Protect the Prince (Crown of Shards #2)(77)



“I understand.”

Dahlia smiled, reached over, and patted my hand. To my surprise, I sensed a small but steady current of power running through her body the second her fingers touched mine. As far as I knew, Dahlia wasn’t a magier or a master. Perhaps she was a mutt with a bit of enhanced strength or speed. But she removed her hand from mine before I could tell exactly what kind of magic she had.

“Thank you for understanding, Everleigh,” she murmured. “Your kindness means more than you know.”

I smiled back, but the expression slipped from my face the second she gazed at the pond again. She might appreciate my kindness, but I felt like my heart was one of the water lilies dancing on the surface of the pond. Only instead of currents, I had people twirling me this way and that, trying to force me to do what they wanted.

I wondered who would win in the end—or if the currents, people, and agendas that went along with them would suck me under and drown me for good.





Chapter Seventeen


Dahlia excused herself, saying that she needed to check on something in the kitchen, but I got the sense that she’d delivered her message, warning me away from her son, and that she was giving me time to digest her words.

Dahlia’s guards left with her, and Paloma stepped into the gazebo.

“That looked intense,” she said.

“How much did you hear?”

She shrugged. “All of it.”

I gave her a sour look.

Paloma shrugged again and pointed at the ogre face on her neck. “Morphs have excellent hearing, remember?”

I sighed. “Where are the others?”

“Serilda and Cho are trying to figure out how the Mortans snuck into the palace last night. Sullivan is having breakfast with Heinrich and Dominic, and Xenia is doing the same with some noblewomen. But I think that’s just an excuse for her to gather gossip and spy on them.”

“She does excel at that,” I murmured. “Well, if everyone else is busy, then I finally have time to get some answers about a few things.”

“I think you mean we have time to get some answers,” Paloma said.

I arched my eyebrow. “You’re not going to lock me in my room again?”

“If I thought that it would do any good. But knowing you, you’d just find some way to escape.”

“Probably. I am rather incorrigible that way.”

Paloma sighed. “Now I know why Auster has so much gray hair. Keeping you safe is exhausting. I let you storm out of the dining hall last night, and you get attacked by Mortan assassins less than an hour later. It’s like you’re a magnet for trouble. I shudder to think what would happen if I left you alone in your chambers all day.”

I grinned. “You have no idea.”

Thanks to some helpful signs, we found our way out of the hedge maze and back inside the palace. I asked a servant for directions, and ten minutes later, Paloma and I climbed a set of stairs and stopped in front of a door.

Blue, black, and silver pieces of stained glass joined together to create a lovely frosted forest scene on the door. My heart ached, and I traced my fingers over the colorful shards. This door looked just like the one that had fronted his workshop at Seven Spire before it had been destroyed during the massacre.

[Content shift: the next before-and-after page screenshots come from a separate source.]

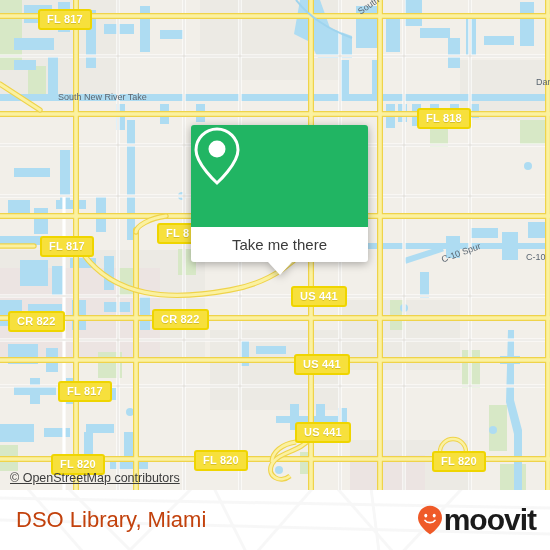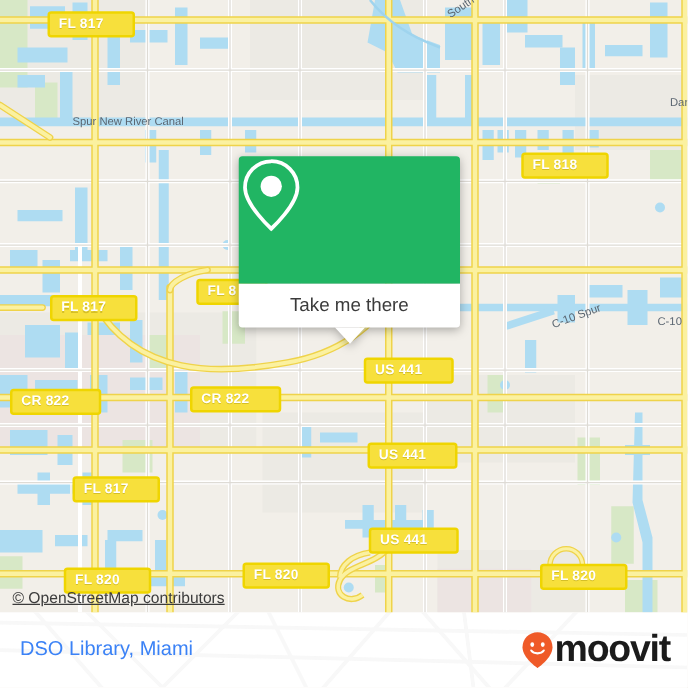"FL 817" .shield { padding: 2px 23px 3px 7px -> 2px 7px 3px 7px }
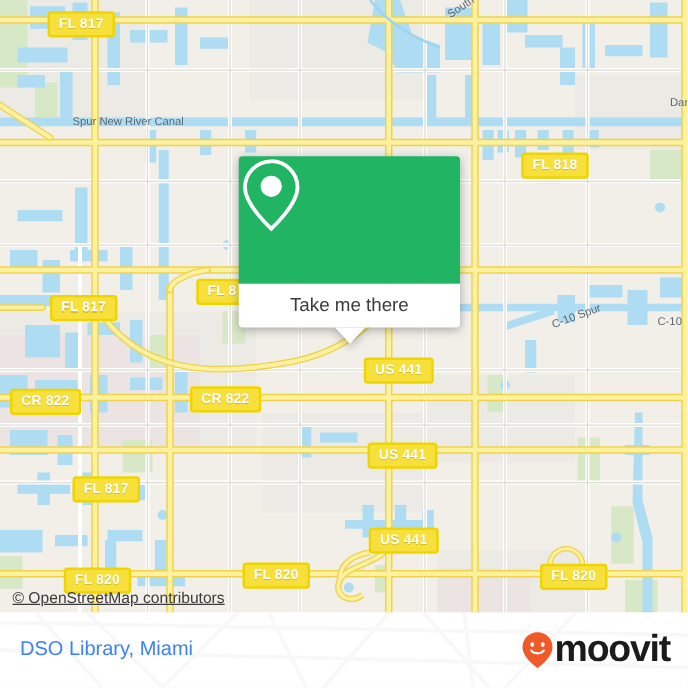"Spur New River Canal" div.wlabel { text: Spur New River Canal -> South New River Take }
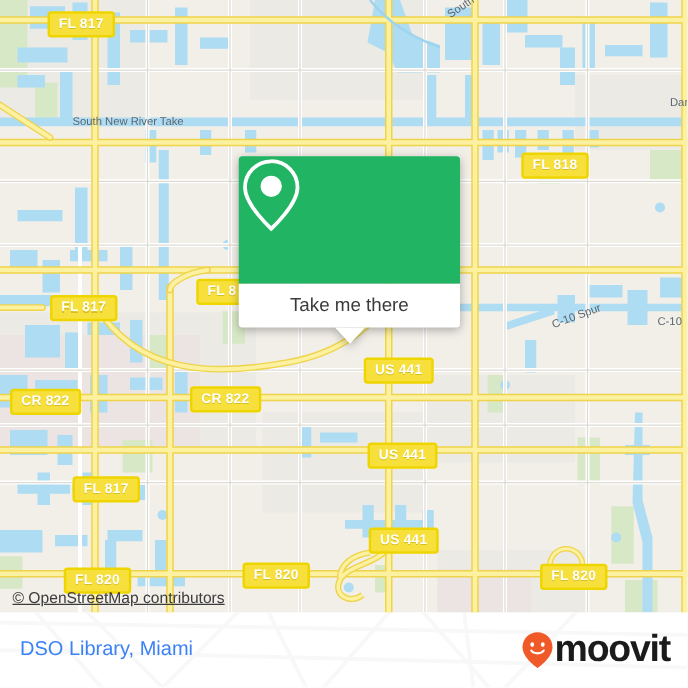"FL 818" div.shield { top: 122px -> 108px }
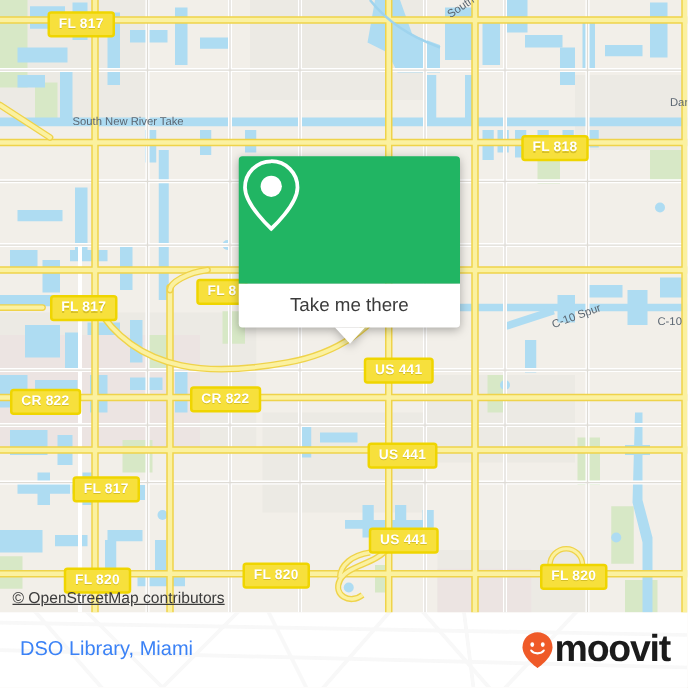"DSO Library, Miami" #footer-title { color: #3b82f6 -> #c2410c; font-size: 16px -> 22px }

I knocked and waited until a muffled voice growled at me to enter. I turned the knob and stepped through to the other side, along with Paloma, who shut the door behind us.

An enormous round room took up this level of the tower. Large, arching picture windows were set into the walls, letting in plenty of the late-morning sun, and several fluorestones embedded in the ceiling also blazed with light, further brightening the area.

A long table covered with several pairs of tweezers, stacks of soft white polishing cloths, and other jeweler’s tools ran down the center of the room, while glass cabinets filled with precious metals and colorful gemstones hugged the walls. The workshop was eerily similar to the one he’d had at Seven Spire, right down to the metallic tang of magic that filled the room.

My heart ached again. I’d missed this. I’d missed him.

Alvis was sitting on a stool at the table and peering down through a magnifying glass at a white velvet work tray. Gemma was perched on a stool beside him, a pencil and a pad of paper in her hands, taking notes.

Grimley was here too, snoozing in a sunspot next to one of the windows. Every soft snore that rumbled out of his mouth sounded like gravel crunching together, but the steady sound was oddly soothing.

“Evie! I’m so glad you’re okay!” Gemma threw down her pencil and pad, hopped off her stool, ran around the table, and hugged me. “Uncle Lucas said that you were all right, but no one would let me come see you.”

I hugged her back. “Of course I’m okay. It takes more than a few assassins and a little lightning to hurt me. You know that.”

Gemma hugged me again, then drew back and started chewing on her lower lip. “Do you think it will happen again? The Seven Spire massacre. Do you think something like that will happen here? To my father?”

The obvious worry in her voice and the fear in her blue eyes sliced into my body like a sword, cutting me to the bone. Sometimes I forgot that I wasn’t the only one who had lived through the massacre. Even though Gemma had survived, she had the same sort of scars on her heart as I did.

I put my hand on her shoulder and gave it a firm, reassuring squeeze. “Nothing bad is going to happen to you or your father. Not as long as I’m here.”